* [Work item] Go through the following data and transcribe exactly the stretch of lines from the one holding "position:absolute; left:52px; top:240px;" to the one holding "margin-top:2px; background:#e81f5f; color:#fff;", both included.

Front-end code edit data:
§ §

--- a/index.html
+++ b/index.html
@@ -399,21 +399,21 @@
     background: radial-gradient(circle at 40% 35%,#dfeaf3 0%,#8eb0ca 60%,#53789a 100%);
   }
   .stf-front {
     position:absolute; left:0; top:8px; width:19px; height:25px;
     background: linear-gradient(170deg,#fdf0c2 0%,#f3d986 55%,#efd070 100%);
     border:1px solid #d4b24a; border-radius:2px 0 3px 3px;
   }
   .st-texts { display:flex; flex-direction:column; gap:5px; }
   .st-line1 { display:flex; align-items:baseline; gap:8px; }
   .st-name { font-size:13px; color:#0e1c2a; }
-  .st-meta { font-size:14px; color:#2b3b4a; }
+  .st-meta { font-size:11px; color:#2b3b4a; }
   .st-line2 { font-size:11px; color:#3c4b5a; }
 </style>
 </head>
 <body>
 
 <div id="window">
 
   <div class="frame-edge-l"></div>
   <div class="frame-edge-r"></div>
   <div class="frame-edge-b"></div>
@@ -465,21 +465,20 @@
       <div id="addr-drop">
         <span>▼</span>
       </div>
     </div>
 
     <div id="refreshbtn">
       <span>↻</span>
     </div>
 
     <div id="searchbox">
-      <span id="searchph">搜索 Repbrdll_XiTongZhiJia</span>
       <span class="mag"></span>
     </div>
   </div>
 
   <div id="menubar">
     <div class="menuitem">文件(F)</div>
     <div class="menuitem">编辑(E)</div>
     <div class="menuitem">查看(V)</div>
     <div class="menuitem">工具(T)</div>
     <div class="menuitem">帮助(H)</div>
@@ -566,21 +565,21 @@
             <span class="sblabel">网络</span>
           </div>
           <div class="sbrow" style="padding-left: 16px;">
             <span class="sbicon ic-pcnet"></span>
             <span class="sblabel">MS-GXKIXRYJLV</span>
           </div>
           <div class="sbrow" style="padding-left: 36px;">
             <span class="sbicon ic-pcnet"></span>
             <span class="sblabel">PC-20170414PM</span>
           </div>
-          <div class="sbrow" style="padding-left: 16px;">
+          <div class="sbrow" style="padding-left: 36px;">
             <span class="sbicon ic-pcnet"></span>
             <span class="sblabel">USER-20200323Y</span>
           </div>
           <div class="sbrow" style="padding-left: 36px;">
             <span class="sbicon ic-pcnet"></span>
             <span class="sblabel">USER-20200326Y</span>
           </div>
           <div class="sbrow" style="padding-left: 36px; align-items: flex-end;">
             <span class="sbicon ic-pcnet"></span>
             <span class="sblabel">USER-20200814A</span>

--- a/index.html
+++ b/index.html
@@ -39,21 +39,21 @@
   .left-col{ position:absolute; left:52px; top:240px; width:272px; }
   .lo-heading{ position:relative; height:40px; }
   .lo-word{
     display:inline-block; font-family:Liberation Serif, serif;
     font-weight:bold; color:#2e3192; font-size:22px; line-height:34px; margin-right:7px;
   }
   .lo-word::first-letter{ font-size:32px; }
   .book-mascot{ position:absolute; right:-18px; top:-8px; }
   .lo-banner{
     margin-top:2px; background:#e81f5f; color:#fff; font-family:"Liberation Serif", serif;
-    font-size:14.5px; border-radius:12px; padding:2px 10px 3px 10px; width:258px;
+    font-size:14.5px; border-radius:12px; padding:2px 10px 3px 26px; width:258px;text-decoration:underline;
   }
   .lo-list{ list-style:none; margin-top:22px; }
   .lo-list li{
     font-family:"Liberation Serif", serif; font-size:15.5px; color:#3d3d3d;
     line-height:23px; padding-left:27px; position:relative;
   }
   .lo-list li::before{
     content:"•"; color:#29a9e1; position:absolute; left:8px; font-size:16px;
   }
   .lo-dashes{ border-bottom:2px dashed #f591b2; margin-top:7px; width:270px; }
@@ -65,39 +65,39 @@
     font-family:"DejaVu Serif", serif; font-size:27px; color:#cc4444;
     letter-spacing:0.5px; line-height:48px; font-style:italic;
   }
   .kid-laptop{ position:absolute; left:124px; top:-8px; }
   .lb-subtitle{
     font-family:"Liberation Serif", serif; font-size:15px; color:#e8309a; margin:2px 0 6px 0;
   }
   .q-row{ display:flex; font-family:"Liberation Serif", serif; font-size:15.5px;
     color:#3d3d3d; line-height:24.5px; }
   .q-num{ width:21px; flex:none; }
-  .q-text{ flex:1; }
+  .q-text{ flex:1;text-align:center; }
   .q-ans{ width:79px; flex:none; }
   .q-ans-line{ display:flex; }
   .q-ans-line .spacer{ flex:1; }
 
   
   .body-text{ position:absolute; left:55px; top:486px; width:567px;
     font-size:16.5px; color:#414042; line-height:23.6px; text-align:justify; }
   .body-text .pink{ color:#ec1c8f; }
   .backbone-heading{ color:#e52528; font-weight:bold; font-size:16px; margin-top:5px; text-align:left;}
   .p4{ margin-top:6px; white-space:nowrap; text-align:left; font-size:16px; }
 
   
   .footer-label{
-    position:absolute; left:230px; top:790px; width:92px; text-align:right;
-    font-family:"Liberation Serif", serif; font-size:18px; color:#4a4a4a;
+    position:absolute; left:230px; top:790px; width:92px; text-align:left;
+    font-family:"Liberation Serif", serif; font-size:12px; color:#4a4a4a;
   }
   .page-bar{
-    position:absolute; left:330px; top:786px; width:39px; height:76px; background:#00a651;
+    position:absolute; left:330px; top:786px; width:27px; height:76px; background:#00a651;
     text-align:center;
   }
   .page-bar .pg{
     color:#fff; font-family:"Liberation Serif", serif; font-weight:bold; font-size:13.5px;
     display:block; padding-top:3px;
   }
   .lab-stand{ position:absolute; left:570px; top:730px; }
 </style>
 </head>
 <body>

§ §

* [Answer space]
   .left-col{ position:absolute; left:52px; top:240px; width:272px; }
   .lo-heading{ position:relative; height:40px; }
   .lo-word{
     display:inline-block; font-family:Liberation Serif, serif;
     font-weight:bold; color:#2e3192; font-size:22px; line-height:34px; margin-right:7px;
   }
   .lo-word::first-letter{ font-size:32px; }
   .book-mascot{ position:absolute; right:-18px; top:-8px; }
   .lo-banner{
     margin-top:2px; background:#e81f5f; color:#fff; font-family:"Liberation Serif", serif;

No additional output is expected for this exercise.